You don't really have much of a choice on a wide range of platforms.


Well, composing music for platforms like that already implies that you’re a geek :)
added on the 2025-12-14 13:07:20 by bitl bitl
I agree. I’d say that before FruityLoops and Reason, trackers were the best and easiest, if not the only means of cheap music making. Also it seemed to 25 year old me back then that the tracking scene was huuuge, which I guess only proves that bubbles/echochambers were starting to be a thing even back then.
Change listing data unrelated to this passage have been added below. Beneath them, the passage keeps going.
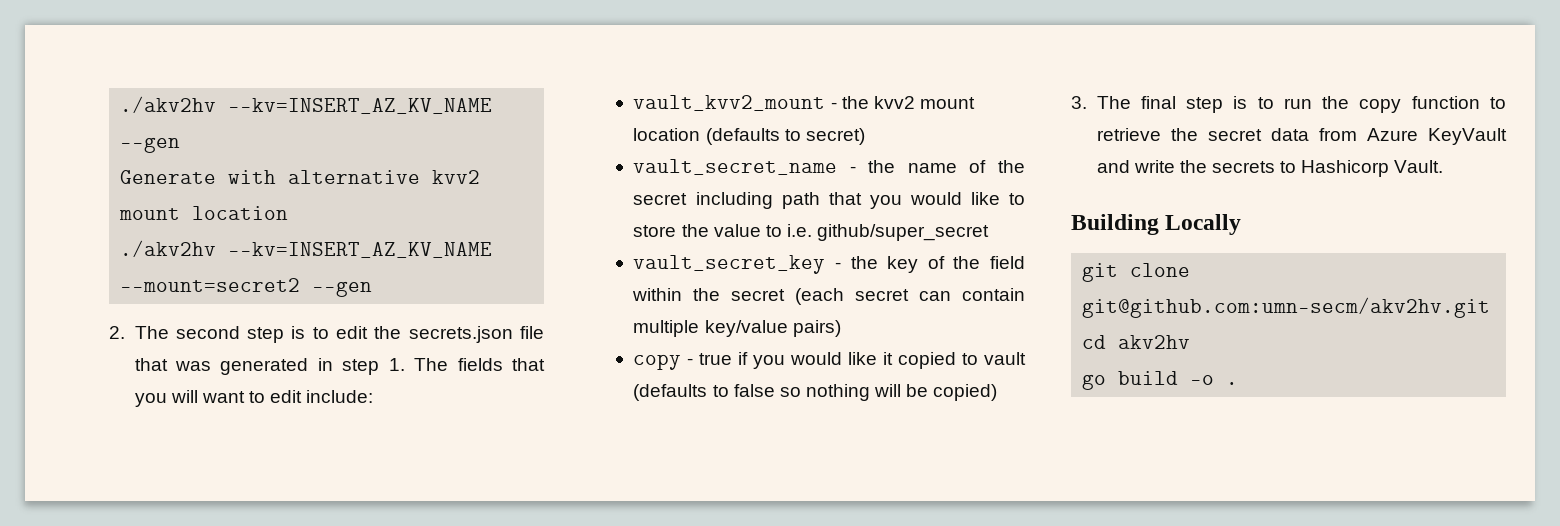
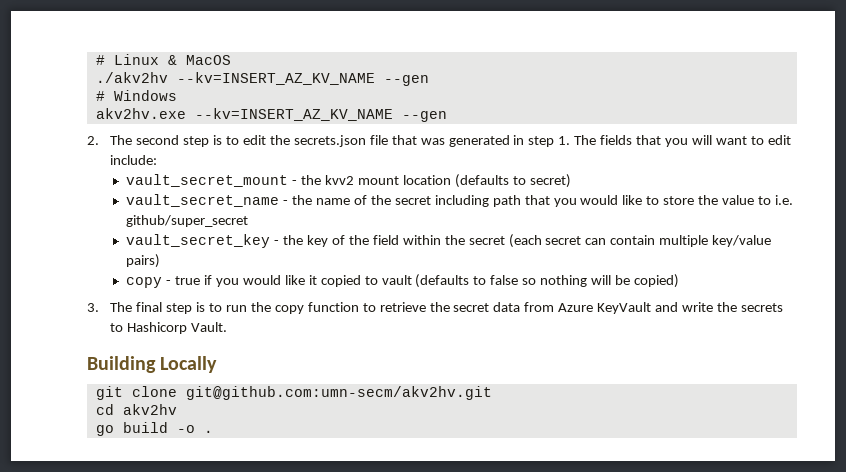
+ # Linux & MacOS
- Generate with alternative kvv2 mount location
- ./akv2hv --kv=INSERT_AZ_KV_NAME --mount=secret2 --gen
+ # Windows
+ akv2hv.exe --kv=INSERT_AZ_KV_NAME --gen
- vault_kvv2_mount - the kvv2 mount location (defaults to secret)
+ vault_secret_mount - the kvv2 mount location (defaults to secret)

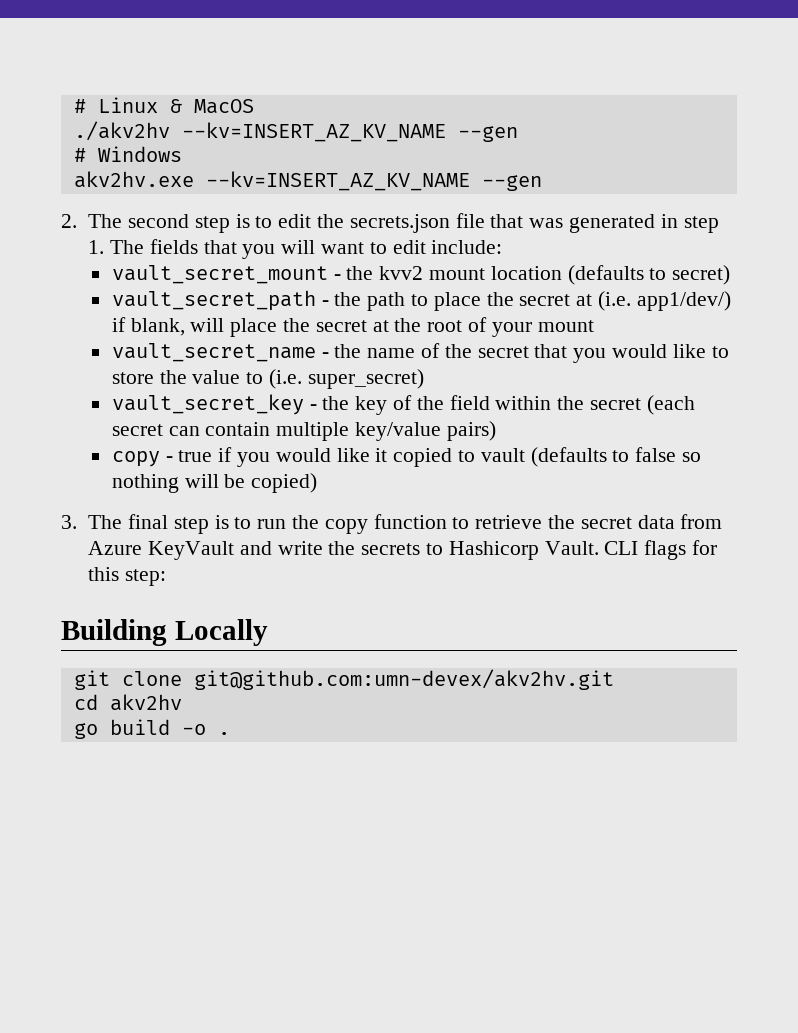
+ vault_secret_path - the path to place the secret at (i.e. app1/dev/) if blank, will place the secret at the root of your mount
- vault_secret_name - the name of the secret including path that you would like to store the value to i.e. github/super_secret
+ vault_secret_name - the name of the secret that you would like to store the value to (i.e. super_secret)
+ CLI flags for this step:
- git clone git@github.com:umn-secm/akv2hv.git
+ git clone git@github.com:umn-devex/akv2hv.git

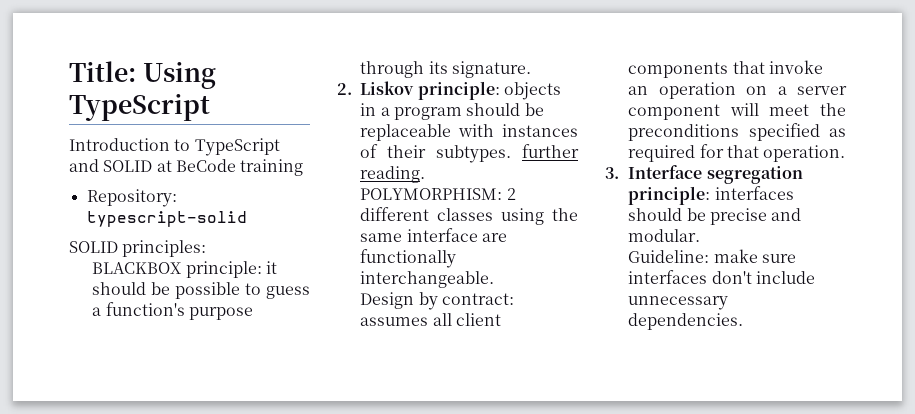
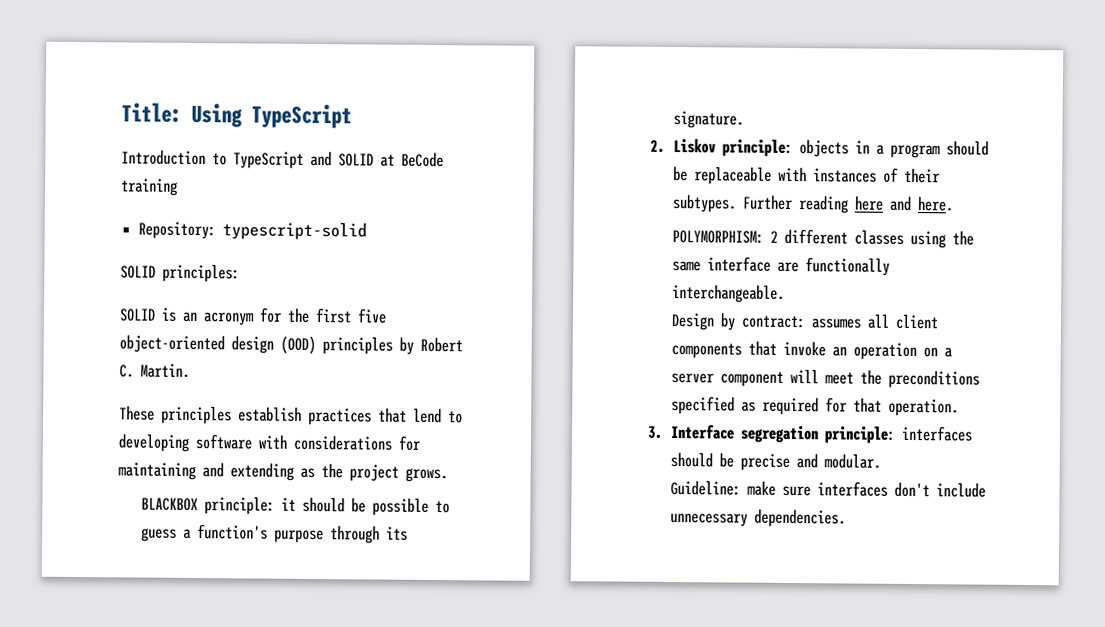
+ SOLID is an acronym for the first five object-oriented design (OOD) principles by Robert C. Martin.
+ These principles establish practices that lend to developing software with considerations for maintaining and extending as the project grows.
- 2. Liskov principle: objects in a program should be replaceable with instances of their subtypes. further reading.
+ 2. Liskov principle: objects in a program should be replaceable with instances of their subtypes. Further reading here and here.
I remember bugging the local computer mag like “why thef*ck are you ignoring this huge part of computer culture?”
added on the 2025-12-14 13:09:55 by 4gentE 4gentE
No, since there is this!
added on the 2025-12-14 13:20:30 by rac rac
If anything I’ve seen trackermusic picking up popularity in the vapor wave and mallcore scenes. We also do boozedrome twice a year!
added on the 2025-12-14 13:22:34 by okkie okkie
🎀𝓀𝒶𝓃𝑒𝑒𝓁🎀:

Honestly, I don’t consider everything that was made using some program with a tracker-style pattern view to be tracker music.

I know that some pop bands used trackers just for sketches, and in some cases even for production. I myself recorded a few instrumental tracks (with real solos and keyboards), where I did the drums and arrangement in MilkyTracker, then exported everything track by track and mixed it later in a separate audio editor. But I don’t consider that tracker music :)

And composing music in MPT or Renoise using VSTs and huge samples, and then releasing it as MP3/FLAC - that’s also, damn it, not “tracker music” :)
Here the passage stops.